GIVEN DATA
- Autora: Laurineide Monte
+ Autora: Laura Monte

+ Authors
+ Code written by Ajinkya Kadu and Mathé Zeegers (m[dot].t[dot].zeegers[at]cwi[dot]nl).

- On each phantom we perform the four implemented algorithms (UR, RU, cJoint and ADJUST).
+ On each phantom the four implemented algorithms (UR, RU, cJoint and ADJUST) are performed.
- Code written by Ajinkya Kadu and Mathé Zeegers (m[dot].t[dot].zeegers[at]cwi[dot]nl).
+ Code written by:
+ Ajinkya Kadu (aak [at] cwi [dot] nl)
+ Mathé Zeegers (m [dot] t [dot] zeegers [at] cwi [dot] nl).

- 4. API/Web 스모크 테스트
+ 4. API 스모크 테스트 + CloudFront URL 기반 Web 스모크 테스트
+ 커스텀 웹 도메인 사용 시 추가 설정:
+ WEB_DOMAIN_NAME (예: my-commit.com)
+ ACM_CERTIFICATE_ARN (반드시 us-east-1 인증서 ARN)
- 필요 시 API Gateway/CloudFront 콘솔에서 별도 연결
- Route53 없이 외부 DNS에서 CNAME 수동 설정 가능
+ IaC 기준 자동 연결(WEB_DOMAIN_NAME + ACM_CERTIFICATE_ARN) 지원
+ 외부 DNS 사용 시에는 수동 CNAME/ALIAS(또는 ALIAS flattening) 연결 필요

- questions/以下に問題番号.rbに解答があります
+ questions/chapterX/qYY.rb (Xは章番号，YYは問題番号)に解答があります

ASSIGNED TASK
Retyping the data above exactly and in full is the task.

OUTPUT OF THE TASK
- Autora: Laurineide Monte
+ Autora: Laura Monte

+ Authors
+ Code written by Ajinkya Kadu and Mathé Zeegers (m[dot].t[dot].zeegers[at]cwi[dot]nl).

- On each phantom we perform the four implemented algorithms (UR, RU, cJoint and ADJUST).
+ On each phantom the four implemented algorithms (UR, RU, cJoint and ADJUST) are performed.
- Code written by Ajinkya Kadu and Mathé Zeegers (m[dot].t[dot].zeegers[at]cwi[dot]nl).
+ Code written by:
+ Ajinkya Kadu (aak [at] cwi [dot] nl)
+ Mathé Zeegers (m [dot] t [dot] zeegers [at] cwi [dot] nl).

- 4. API/Web 스모크 테스트
+ 4. API 스모크 테스트 + CloudFront URL 기반 Web 스모크 테스트
+ 커스텀 웹 도메인 사용 시 추가 설정:
+ WEB_DOMAIN_NAME (예: my-commit.com)
+ ACM_CERTIFICATE_ARN (반드시 us-east-1 인증서 ARN)
- 필요 시 API Gateway/CloudFront 콘솔에서 별도 연결
- Route53 없이 외부 DNS에서 CNAME 수동 설정 가능
+ IaC 기준 자동 연결(WEB_DOMAIN_NAME + ACM_CERTIFICATE_ARN) 지원
+ 외부 DNS 사용 시에는 수동 CNAME/ALIAS(또는 ALIAS flattening) 연결 필요

- questions/以下に問題番号.rbに解答があります
+ questions/chapterX/qYY.rb (Xは章番号，YYは問題番号)に解答があります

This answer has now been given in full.